I can’t wait to hear what you think of the story!
Nicely confirming the theory I tentatively suggested in 2020. After the cover illustration is the video of Rowling talking about the setting of the book posted here on Monday, and then a set of Q&A.
If I have missed anything, please let me know in a comment below!
Thank you, Nick!
This three part series is not only a helpful introduction and guide to Rowling’s “streamlining of her brand” via a bifurcation of her work tailored to her very different audiences, children and adults, it also simultaneously serves up all of the Easter Eggs for our examination, as often as not with your insightful interpretation.
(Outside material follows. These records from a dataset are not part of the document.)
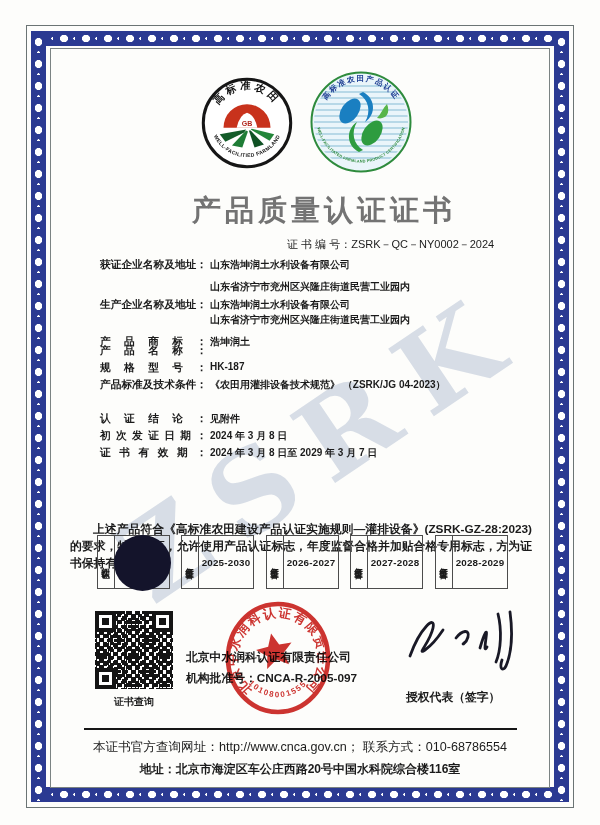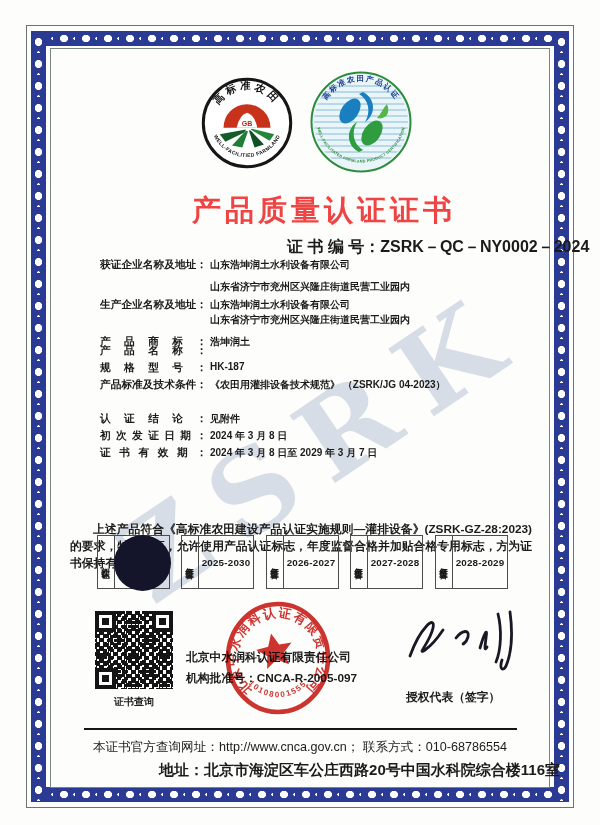"产品质量认证证书" .title { color: #ef4444 -> #737373 }
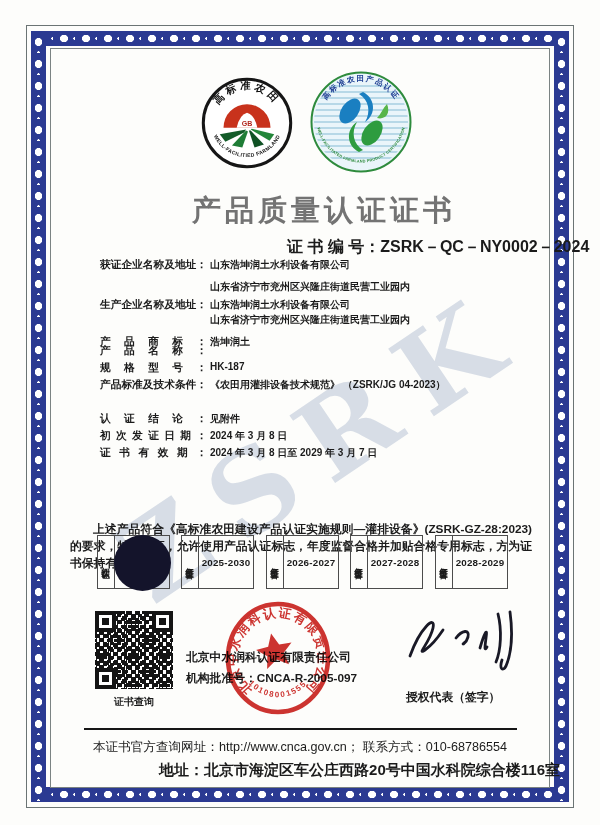"证 书 编 号：ZSRK－QC－NY0002－2024" .certno { font-size: 16px -> 11px; font-weight: 700 -> 400 }
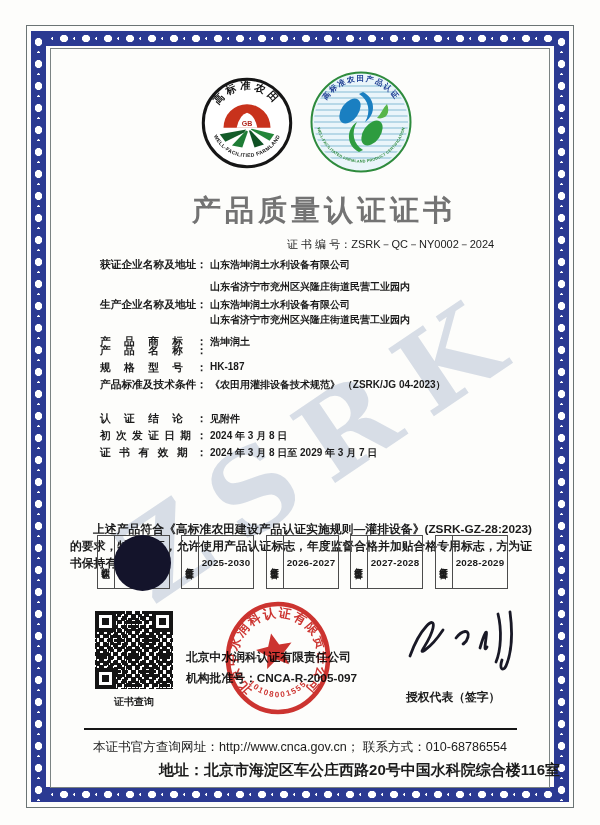"地址：北京市海淀区车公庄西路20号中国水科院综合楼116室" .bline2 { font-size: 15px -> 12px; text-align: right -> center }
I for one was struggling with the ‘M’s and ‘N’s on that manuscript page and was delighted and startled by your almost certainly spot-on exegesis of it as Rowling’s Sorting Hat decision page.
It’s the mark of a right-reading that escapes almost everyone else, genie genius, that it is immediately after accepted as true, even “obvious,” and the first to have got it right is forgotten. I will do my best to remember this Sorting Hat page in future and how exciting it was today to see it and then read your revelation of what I was seeing that I’d missed.
With grateful admiration for this introduction and guide to the new website,
John
Thank you Nick! Yes, that page was in the History of Magic exhibition, and the note beside it in the catalogue (not authorial, but presumably the result of speaking to her about it): ‘These notes show the author listing some possible ways [of Sorting]. The note ‘statues’ represents her idea that four statues of the founders in the Entrance Hall might come alive and select students from the group in front of them. Other ideas included a ghost court, a riddle, or prefects choosing students.’ In Pottermore Rowling wrote ‘I wrote a list of the ways in which people can be chosen: eeny meeny miny mo, short straws, chosen by team captains, names out of hat – names out of a talking hat – putting on a hat – the Sorting Hat’ The general idea is the same but it is interesting to note that Rowling’s memory of the options does not quite accord with the ideas she actually originally wrote down – suggesting that she was remembering, rather than consulting the page in her notes, when she wrote the Pottermore entry.
Thank you John and Beatrice, I must admit to a touch of cognitive dissonance seeing other alternatives to a story I have absorbed. And her notes are fascinating, a committee of prefects and heads of houses would have been ghastly.